Anarchy & Grace - Will D Campbell on disorganised religion as ecclesiology

Despite all my reading on the sociology of institutions and the way movements become institutions not least the Christian movement I find something bracing about Will Campbell's anarchic views and practice of a radical Christian discipleship. In the light of the current difficulties created by institutions of established Christianity commitment to self preservation in their handling of sexual abuse cases you can't help feeling that he has a point.

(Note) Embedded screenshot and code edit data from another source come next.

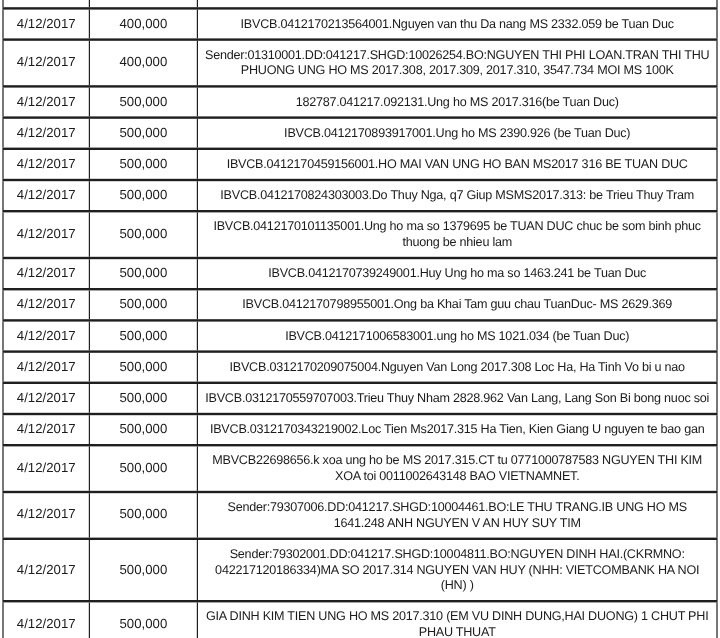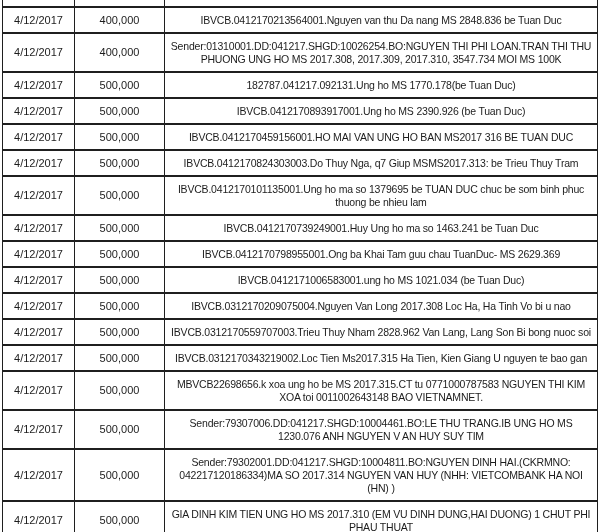--- a/index.html
+++ b/index.html
@@ -63,31 +63,31 @@
     </colgroup>
     <tbody>
       <tr class="partial-top">
         <td></td>
         <td></td>
         <td></td>
       </tr>
       <tr>
           <td class="date-cell">4/12/2017</td>
           <td class="amount-cell">400,000</td>
-          <td class="description-cell">IBVCB.0412170213564001.Nguyen van thu Da nang MS 2848.836 be Tuan Duc</td>
+          <td class="description-cell">IBVCB.0412170213564001.Nguyen van thu Da nang MS 2332.059 be Tuan Duc</td>
         </tr>
         <tr>
           <td class="date-cell">4/12/2017</td>
           <td class="amount-cell">400,000</td>
           <td class="description-cell">Sender:01310001.DD:041217.SHGD:10026254.BO:NGUYEN THI PHI LOAN.TRAN THI THU PHUONG UNG HO MS 2017.308, 2017.309, 2017.310, 3547.734 MOI MS 100K</td>
         </tr>
         <tr>
           <td class="date-cell">4/12/2017</td>
           <td class="amount-cell">500,000</td>
-          <td class="description-cell">182787.041217.092131.Ung ho MS 1770.178(be Tuan Duc)</td>
+          <td class="description-cell">182787.041217.092131.Ung ho MS 2017.316(be Tuan Duc)</td>
         </tr>
         <tr>
           <td class="date-cell">4/12/2017</td>
           <td class="amount-cell">500,000</td>
           <td class="description-cell">IBVCB.0412170893917001.Ung ho MS 2390.926 (be Tuan Duc)</td>
         </tr>
         <tr>
           <td class="date-cell">4/12/2017</td>
           <td class="amount-cell">500,000</td>
           <td class="description-cell">IBVCB.0412170459156001.HO MAI VAN UNG HO BAN MS2017 316 BE TUAN DUC</td>
@@ -133,21 +133,21 @@
           <td class="description-cell">IBVCB.0312170343219002.Loc Tien Ms2017.315 Ha Tien, Kien Giang U nguyen te bao gan</td>
         </tr>
         <tr>
           <td class="date-cell">4/12/2017</td>
           <td class="amount-cell">500,000</td>
           <td class="description-cell">MBVCB22698656.k xoa ung ho be MS 2017.315.CT tu 0771000787583 NGUYEN THI KIM XOA toi 0011002643148 BAO VIETNAMNET.</td>
         </tr>
         <tr>
           <td class="date-cell">4/12/2017</td>
           <td class="amount-cell">500,000</td>
-          <td class="description-cell">Sender:79307006.DD:041217.SHGD:10004461.BO:LE THU TRANG.IB UNG HO MS 1230.076 ANH NGUYEN V AN HUY SUY TIM</td>
+          <td class="description-cell">Sender:79307006.DD:041217.SHGD:10004461.BO:LE THU TRANG.IB UNG HO MS 1641.248 ANH NGUYEN V AN HUY SUY TIM</td>
         </tr>
         <tr>
           <td class="date-cell">4/12/2017</td>
           <td class="amount-cell">500,000</td>
           <td class="description-cell">Sender:79302001.DD:041217.SHGD:10004811.BO:NGUYEN DINH HAI.(CKRMNO: 042217120186334)MA SO 2017.314 NGUYEN VAN HUY (NHH: VIETCOMBANK HA NOI (HN) )</td>
         </tr>
         <tr>
           <td class="date-cell">4/12/2017</td>
           <td class="amount-cell">500,000</td>
           <td class="description-cell">GIA DINH KIM TIEN UNG HO MS 2017.310 (EM VU DINH DUNG,HAI DUONG) 1 CHUT PHI PHAU THUAT</td>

In his account of a personal struggle for soul freedom he observes:

As most of you know my institutional flings didn't work out. None of them. There is not time here to list them nor explain their demise. To do so would serve no purpose. Doubtless part of my failure within the structures had to do with my own intractable genes. Whatever. I was a pastor, a university chaplain, an employee of the allegedly most free religious institution in the world. I didn't keep any job for long. But through it all I discovered one thing. All institutions, every last single one of them, are evil; self-serving, self-preserving, self-loving; and very early in the life of any institution it will exist for its own self. So beware out here this week. True soul freedom cannot be found in any institution. That is the guts of my testimony to you today. True soul freedom can never be found in any institution. If they will pay you, let them. I did it too. But never trust them. Never bow the knee to them. They are all after your soul. Your ultimate, absolute, uncompromising allegiance. Your soul. ALL OF THEM. Jesus was a RADICAL! And His Grace abounds.
 There are echoes here of William Stringfellow with his vigorous assaults on the institutional structures of the Episcopalian church in the name of the Gospel.